Proper study guides for Improved CompTIA CompTIA Advanced Security Practitioner (CASP) certified begins with CompTIA CAS-002 preparation products which designed to deliver the Best Quality CAS-002 questions by making you pass the CAS-002 test at your first time. Try the free CAS-002 demo right now.
♥♥ 2021 NEW RECOMMEND ♥♥
Free VCE & PDF File for CompTIA CAS-002 Real Exam (Full Version!)
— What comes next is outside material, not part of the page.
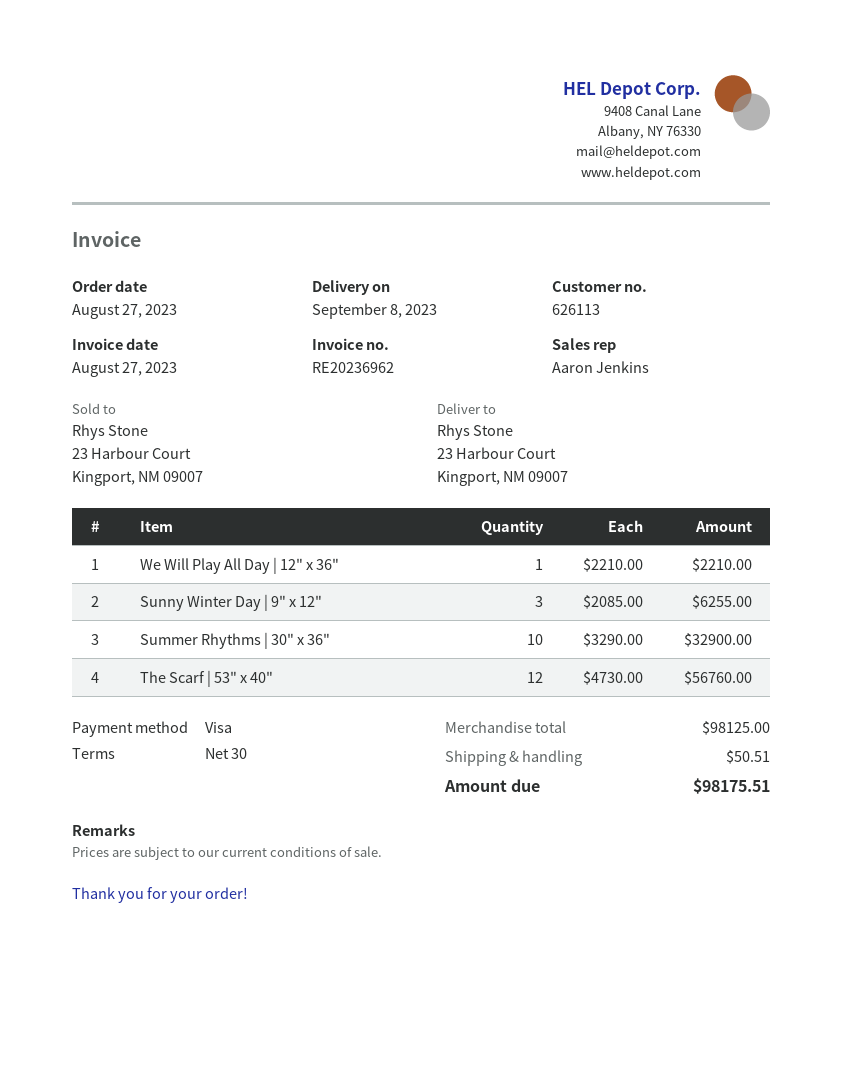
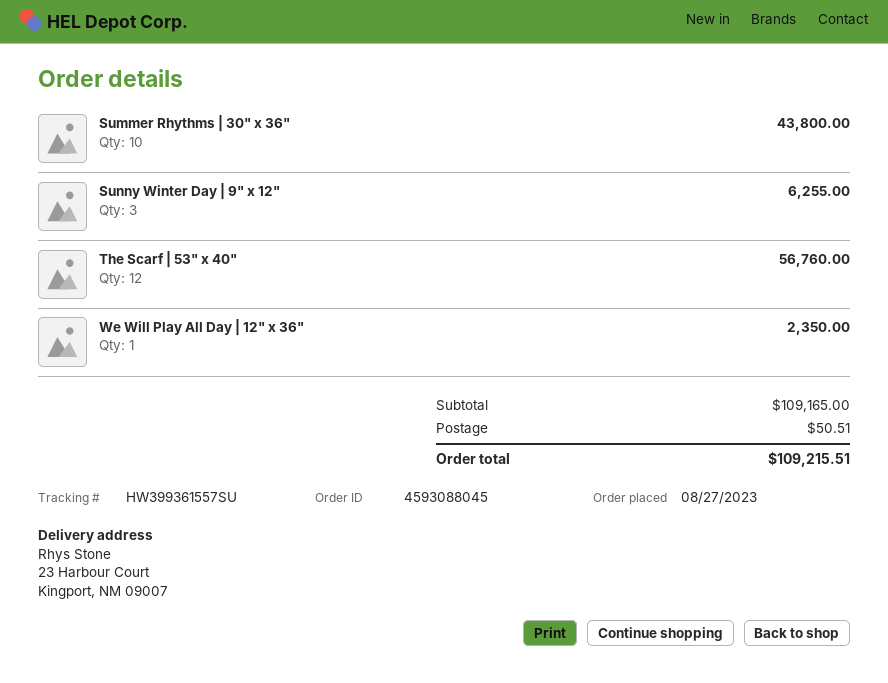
We Will Play All Day | 12" x 36": 1 for 2210.00 -> 1 for 2350.00
Summer Rhythms | 30" x 36": 10 for 32900.00 -> 10 for 43800.00
subtotal: 98125.00 -> 109165.00
total: 98175.51 -> 109215.51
★ Pass on Your First TRY ★ 100% Money Back Guarantee ★ Realistic Practice Exam Questions
Free Instant Download NEW CAS-002 Exam Dumps (PDF & VCE):
Available on:
http://www.surepassexam.com/CAS-002-exam-dumps.html
Q161. - (Topic 4)
A security administrator is shown the following log excerpt from a Unix system:
2013 Oct 10 07:14:57 web14 sshd[1632]: Failed password for root from 198.51.100.23 port 37914 ssh2
2013 Oct 10 07:14:57 web14 sshd[1635]: Failed password for root from 198.51.100.23 port 37915 ssh2
2013 Oct 10 07:14:58 web14 sshd[1638]: Failed password for root from 198.51.100.23 port 37916 ssh2
2013 Oct 10 07:15:59 web14 sshd[1640]: Failed password for root from 198.51.100.23 port 37918 ssh2
2013 Oct 10 07:16:00 web14 sshd[1641]: Failed password for root from 198.51.100.23 port 37920 ssh2
2013 Oct 10 07:16:00 web14 sshd[1642]: Successful login for root from 198.51.100.23 port 37924 ssh2
Which of the following is the MOST likely explanation of what is occurring and the BEST immediate response? (Select TWO).
A. An authorized administrator has logged into the root account remotely.
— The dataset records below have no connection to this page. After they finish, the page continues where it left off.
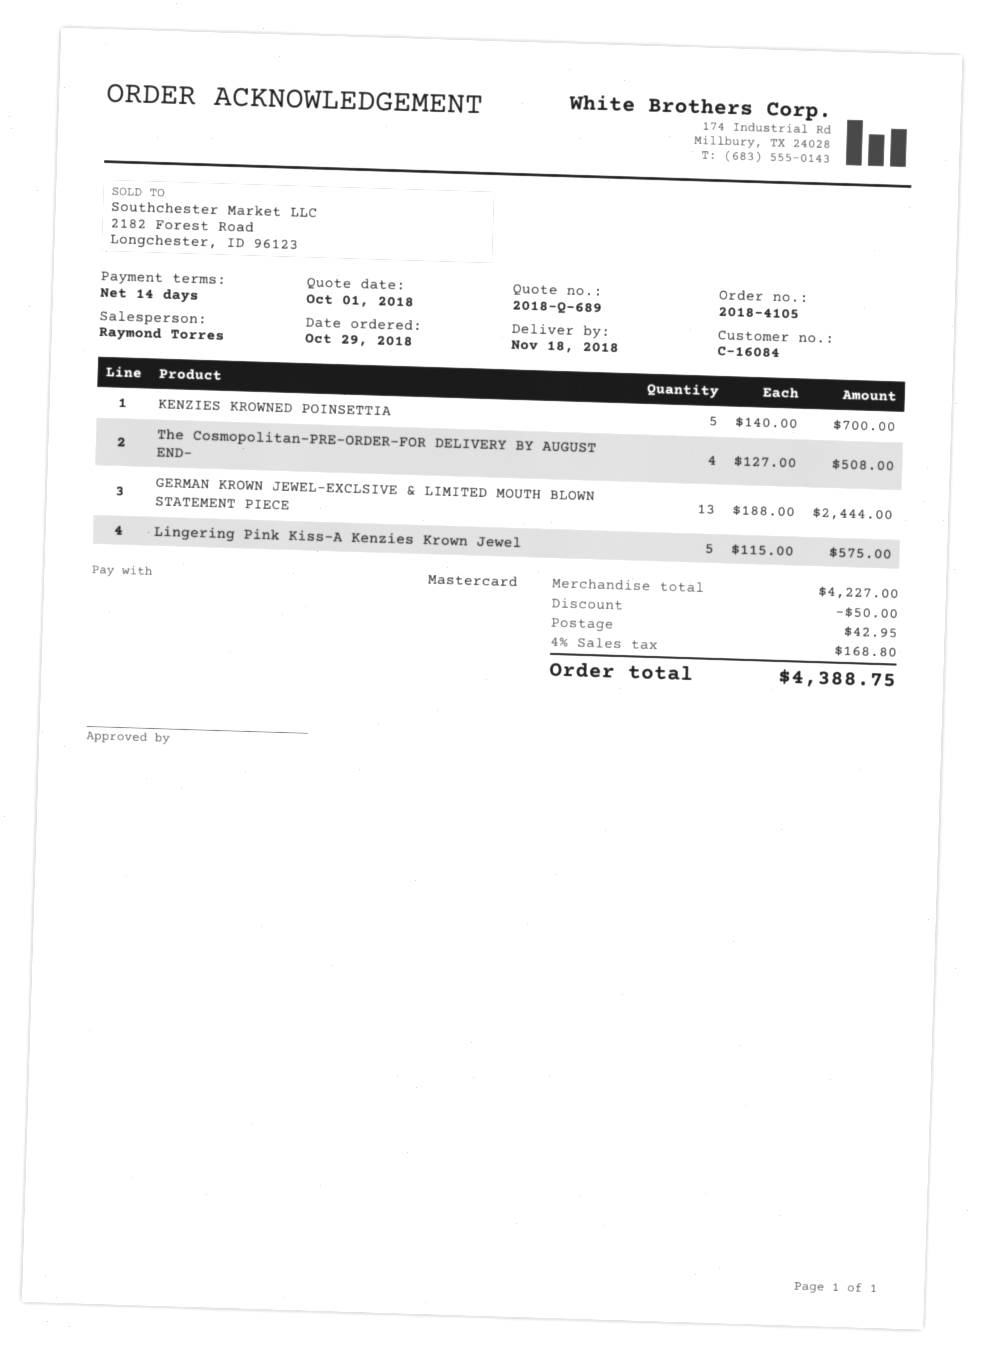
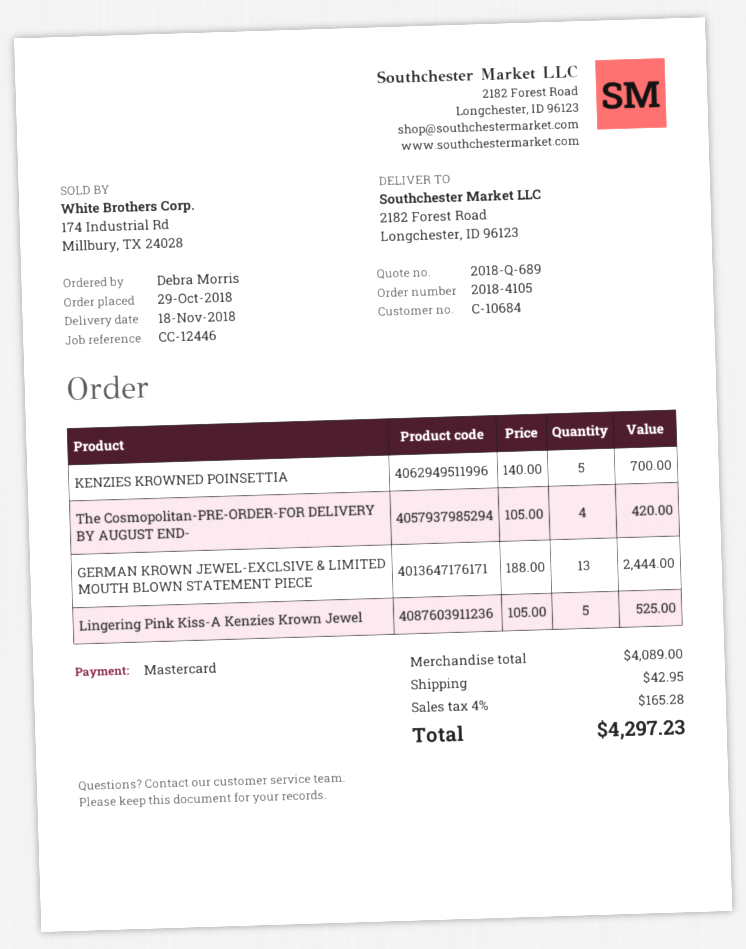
customer number: C-16084 -> C-10684
The Cosmopolitan-PRE-ORDER-FOR DELIVERY BY AUGUST END-: 4 x 127.00 = 508.00 -> 4 x 105.00 = 420.00
Lingering Pink Kiss-A Kenzies Krown Jewel: 5 x 115.00 = 575.00 -> 5 x 105.00 = 525.00
subtotal: 4227.00 -> 4089.00
discount: 50.00 -> none
tax: 4% = 168.80 -> 4% = 165.28
total: 4388.75 -> 4297.23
B. The administrator should disable remote root logins.
C. Isolate the system immediately and begin forensic analysis on the host.
D. A remote attacker has compromised the root account using a buffer overflow in sshd.
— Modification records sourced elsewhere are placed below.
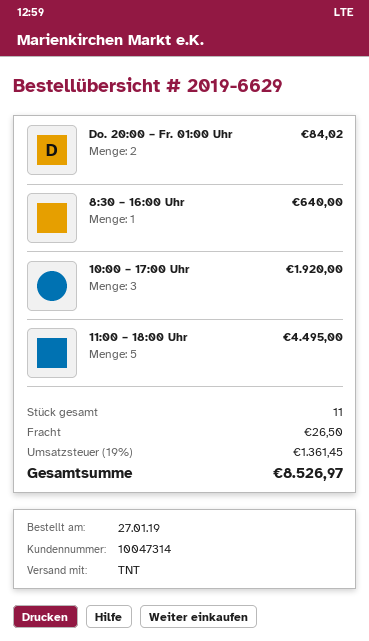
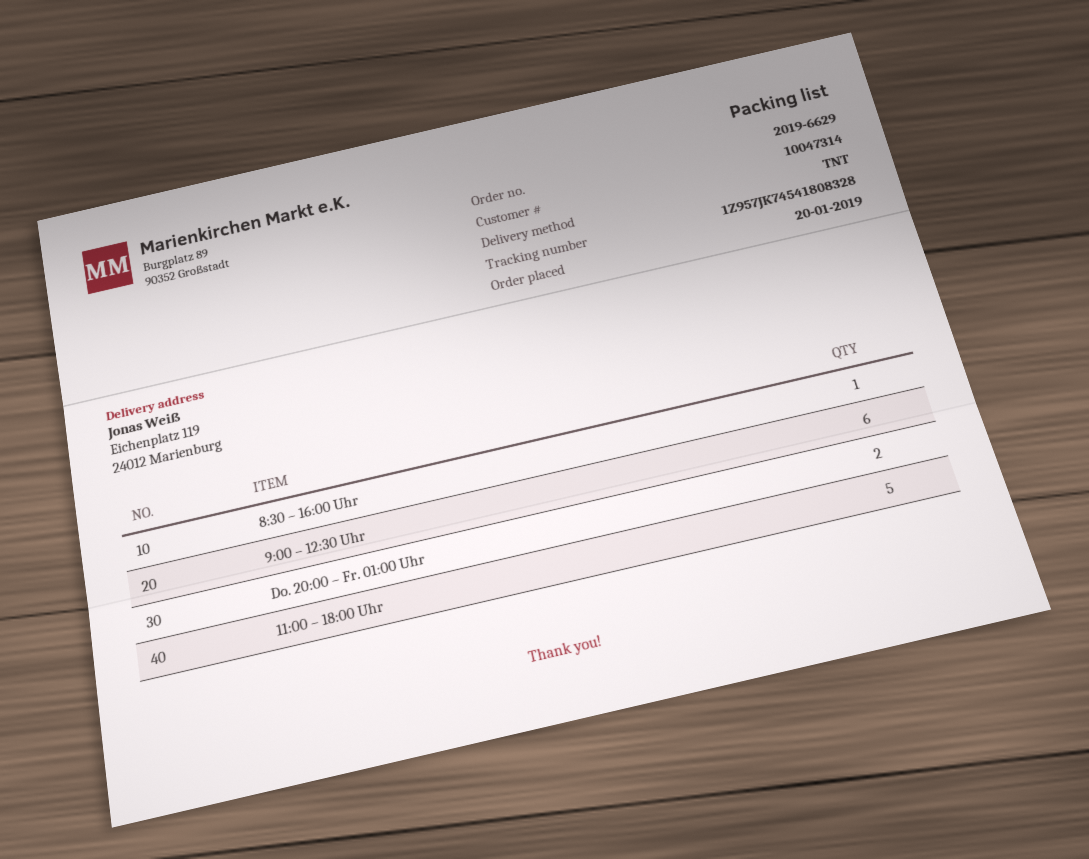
order date: 2019-01-27 -> 2019-01-20
10:00 – 17:00 Uhr: 3 -> none
9:00 – 12:30 Uhr: none -> 6

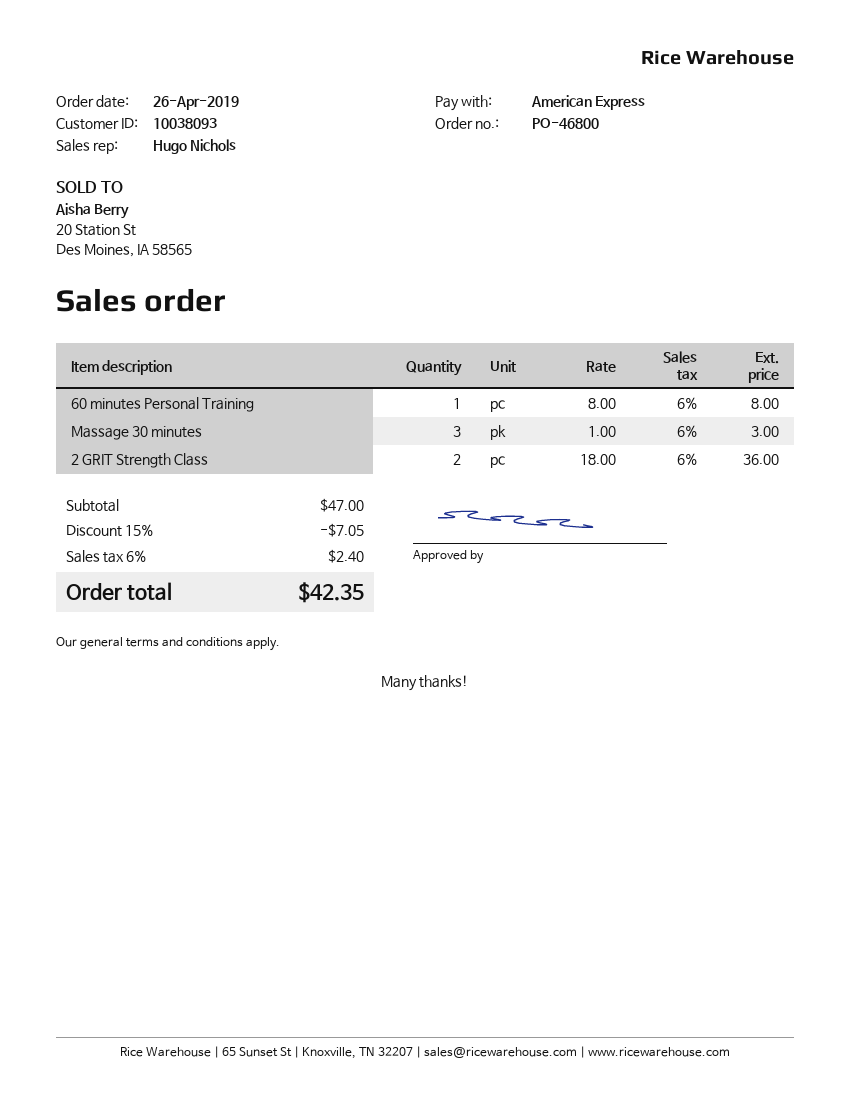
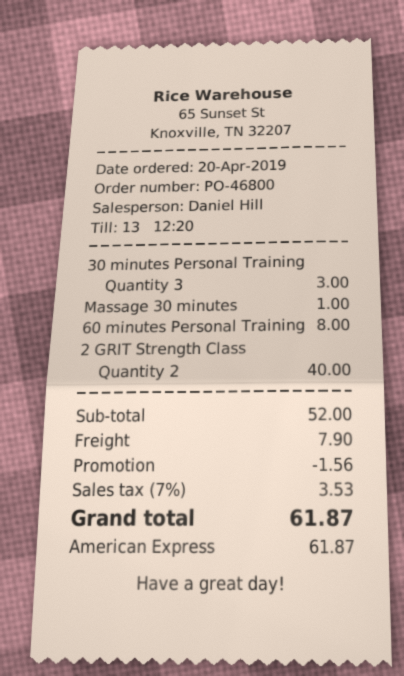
order date: 2019-04-26 -> 2019-04-20
sales rep: Hugo Nichols -> Daniel Hill
Massage 30 minutes: 3 for 3.00 -> 1 for 1.00
2 GRIT Strength Class: 2 for 36.00 -> 2 for 40.00
30 minutes Personal Training: none -> 3 for 3.00
subtotal: 47.00 -> 52.00
discount: 7.05 -> 1.56
shipping: none -> 7.90
tax: 6% = 2.40 -> 7% = 3.53
total: 42.35 -> 61.87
E. A remote attacker has guessed the root password using a dictionary attack.
F. Use iptables to immediately DROP connections from the IP 198.51.100.23.
G. A remote attacker has compromised the private key of the root account.
H. Change the root password immediately to a password not found in a dictionary.
Answer: C,E
Q162. CORRECT TEXT - (Topic 3)
Answer: 192.18.1.0/24 any 192.168.20.0/24 3389 any
Q163. - (Topic 3)
The Chief Information Officer (CIO) of a technology company is likely to move away from a de-perimeterized model for employee owned devices. This is because there were too many issues with lack of patching, malware incidents, and data leakage due to lost/stolen devices which did not have full-disk encryption. The ‘bring your own computing’ approach was originally introduced because different business units preferred different operating systems and application stacks. Based on the issues and user needs, which of the following is the BEST recommendation for the CIO to make?
A. The de-perimeterized model should be kept as this is major industry trend and other companies are following this direction. Advise that the issues being faced are standard business as usual concerns in a modern IT environment.
B. Update the policy to disallow non-company end-point devices on the corporate network. Develop security-focused standard operating environments (SOEs) for all required operating systems and ensure the needs of each business unit are met.
C. The de-perimeterized model should be kept but update company policies to state that non-company end-points require full disk encryption, anti-virus software, and regular patching.
D. Update the policy to disallow non-company end-point devices on the corporate network. Allow only one type of outsourced SOE to all users as this will be easier to provision, secure, and will save money on operating costs.
Answer: B
Q164. - (Topic 5)
Joe, a hacker, has discovered he can specifically craft a webpage that when viewed in a browser crashes the browser and then allows him to gain remote code execution in the context of the victim’s privilege level. The browser crashes due to an exception error when a heap memory that is unused is accessed. Which of the following BEST describes the application issue?
A. Integer overflow
B. Click-jacking
C. Race condition
D. SQL injection
E. Use after free
F. Input validation
Answer: E
Q165. - (Topic 2)
An organization has several production critical SCADA supervisory systems that cannot follow the normal 30-day patching policy. Which of the following BEST maximizes the protection of these systems from malicious software?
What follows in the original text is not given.